Of course, a transistor is not very large - it does fit in your hand. The Syncrometer has one PNP transistor attached to an audio oscillator, so it's a transistor-oscillator. That device, placed on you, can identify anything that's in you! That's very powerful. And, I think that those persons, especially professional people, who have been a little too quick in judging it, would like to see this demonstration themselves. I'm sure they're really, at heart, pretty much the scientist and open minded - it's just that this was too much to believe.

I plan to talk about cancer therapy and how we do it in Tijuana. There are many other clinics that do it differently, but I base everything that I do on Syncrometer testing. And everything in my books, where I make statements, is based on Syncrometer testing. So, it is important to know a little bit about it.

"There's a glitch or a hole between NIH and the Oncologist's desk."

You've probably thought that if this method is so good, then why doesn't it get validated or somehow tested clinically so that it can become acceptable therapy? I used to think that way too, until I read a book by Ralph Moss. He wrote a book on cancer therapies, Ralph Moss's Cancer Therapy, and in it you'll find about 100, which is not at all exhaustive, cancer therapies. Not just cancer therapies that were discovered by somebody, but those that have been validated by NIH, The National Institutes of Health, and found to be good. In other words, here is a book full of cancer therapies found to be effective at a fairly large percentage rate too, but do you know about them, does your oncologist know about them, does any doctor know about them? No. And I'm afraid that that would be the fate of my method too, if I didn't bring it directly to you, because you care. You have loved ones. And an agency may care politically - but not because they have a loved one dependent on it. I would like very much if you could read Ralph Moss' book. Because if you do, you will read that the NIH does, as a rule, pay attention to such new discoveries (such as vitamins A, C, E, D, and K). And, after several practitioners have promoted a discovery and it’s looking pretty good, they job it out to several clinics that will then test it further. Each of those does a slightly different protocol, but it's a good test and the results for the ones that are in the book are pretty exceptional. Fifty percent less recurrence of cancers! Usually 35% to 50% less! And Vitamin K is even up at the 70% level in preventing metastases or a recurrence - sometimes in animals, sometimes in humans. But, you know that percentages "add" - that's what a percentage means, as long as they are independent of each other. So, if you could get 40% protection from Vitamin A, 50% from Vitamin C, and 10% from Vitamin E you're close to 100%! And, for good measure, if you gave two or three more items you would have a very good preventative and helpful treatment to give to any loved one.
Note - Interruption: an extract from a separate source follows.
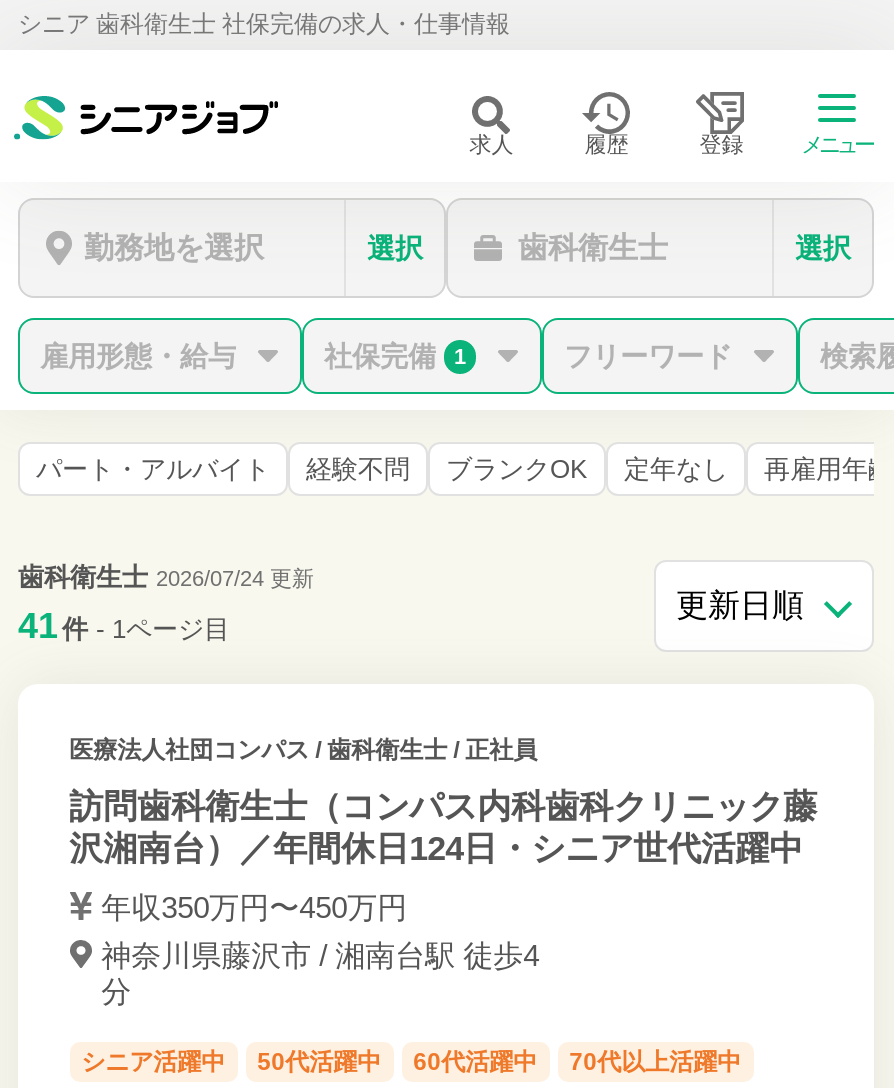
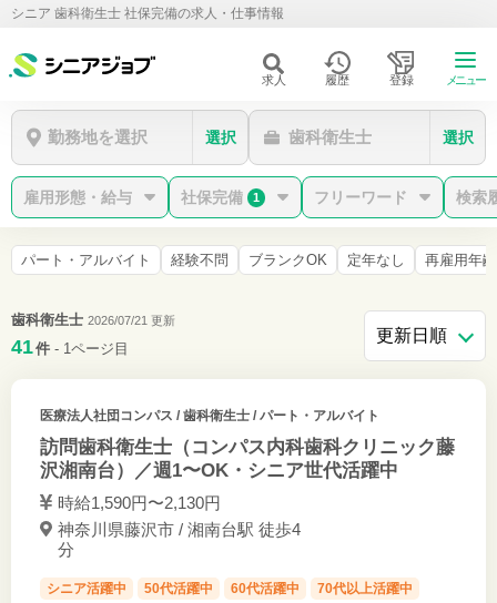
[18,562,314,592] 歯科衛生士 2026/07/24 更新 -> [11,311,175,328] 歯科衛生士 2026/07/21 更新
[69,736,537,764] 医療法人社団コンパス/ 歯科衛生士 / 正社員 -> [40,408,379,423] 医療法人社団コンパス/ 歯科衛生士 / パート・アルバイト
[69,830,803,868] 沢湘南台）／年間休日124日・シニア世代活躍中 -> [40,460,398,481] 沢湘南台）／週1〜OK・シニア世代活躍中
[101,890,407,924] 年収350万円〜450万円 -> [57,493,220,512] 時給1,590円〜2,130円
But why doesn't that happen? You see, the answer isn't in the lack of testing by the NIH. There's a glitch or a hole somewhere in the procedure, so that after something has been found good and effective, it then never gets to the oncologist's desk. For an oncologist or any doctor to use something on his or her patients it has to be put on his or her desk, it has to be free of charge, it has to be sample-size, and it has to be complete with warnings and recommendations. And that, of course, should all be done. And then you, the recipient, or your loved one (whoever is sitting in the oncologist's chair), should be given that as an adjunct of treatment, right? So, maybe they have to have surgery right now or something else done clinically right now, but by the time they're taking these extra items they might not have it (cancer) again. But it doesn't happen. And we need to find out why it doesn't happen. There's no point in me pursuing better and better testing at a higher and higher level when its not going to reach the oncologist's desk or your loved ones either.

So, I'm so thankful to see you here today because you are interested and you are going to learn how to do this yourself.